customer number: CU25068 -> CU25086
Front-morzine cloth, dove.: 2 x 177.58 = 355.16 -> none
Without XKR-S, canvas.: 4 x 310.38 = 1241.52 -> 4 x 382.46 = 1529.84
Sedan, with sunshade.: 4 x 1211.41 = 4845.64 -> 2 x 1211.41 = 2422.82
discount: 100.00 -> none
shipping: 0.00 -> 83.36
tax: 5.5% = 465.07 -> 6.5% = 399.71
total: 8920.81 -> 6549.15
...
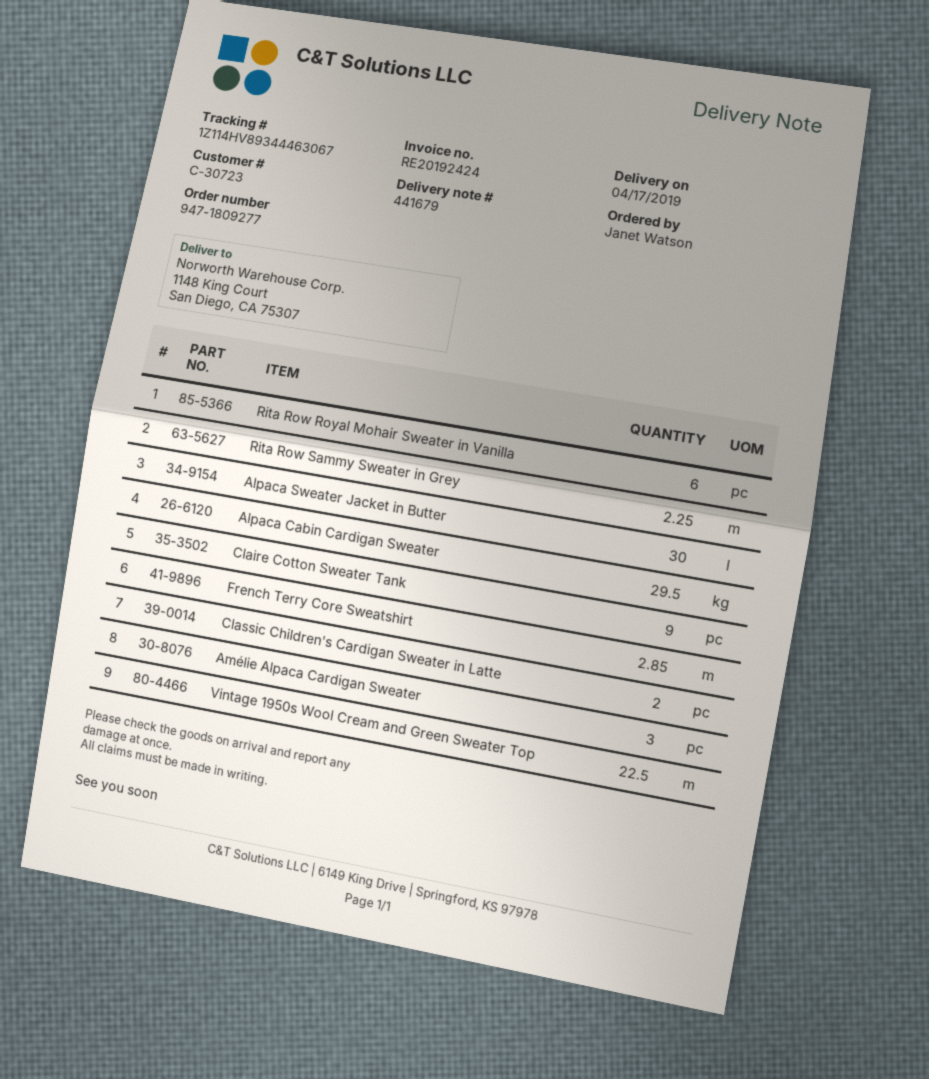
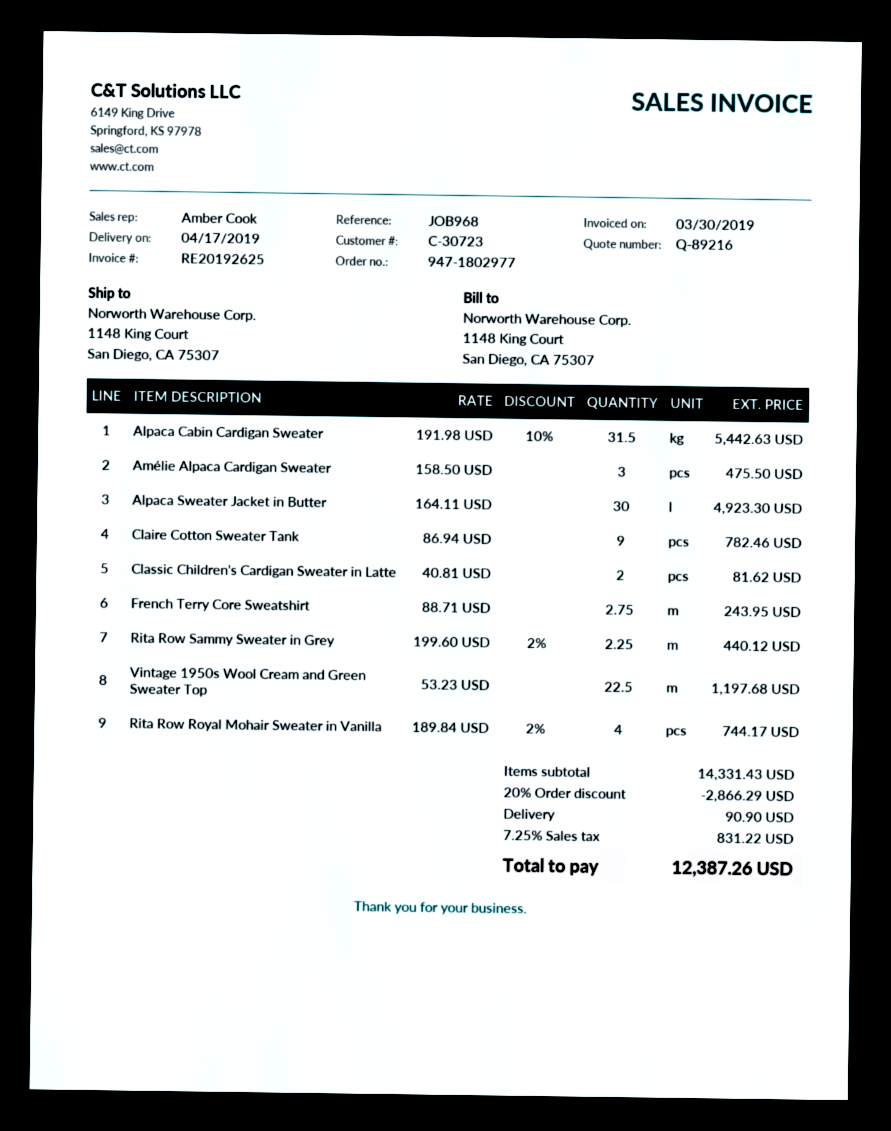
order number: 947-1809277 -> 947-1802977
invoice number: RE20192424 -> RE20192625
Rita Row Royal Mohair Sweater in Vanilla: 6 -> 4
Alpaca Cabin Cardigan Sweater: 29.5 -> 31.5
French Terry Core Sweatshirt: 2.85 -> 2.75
---
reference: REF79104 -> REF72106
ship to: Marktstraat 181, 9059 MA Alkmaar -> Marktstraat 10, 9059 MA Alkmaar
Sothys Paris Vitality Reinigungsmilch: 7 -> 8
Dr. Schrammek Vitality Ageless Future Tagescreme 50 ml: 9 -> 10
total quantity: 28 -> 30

> **What you have to do**
Within the material above, transcribe exactly the lines that run from the line holding "customer number: CU25068 -> CU25086" through the line holding "total: 8920.81 -> 6549.15".

> **Task result**
customer number: CU25068 -> CU25086
Front-morzine cloth, dove.: 2 x 177.58 = 355.16 -> none
Without XKR-S, canvas.: 4 x 310.38 = 1241.52 -> 4 x 382.46 = 1529.84
Sedan, with sunshade.: 4 x 1211.41 = 4845.64 -> 2 x 1211.41 = 2422.82
discount: 100.00 -> none
shipping: 0.00 -> 83.36
tax: 5.5% = 465.07 -> 6.5% = 399.71
total: 8920.81 -> 6549.15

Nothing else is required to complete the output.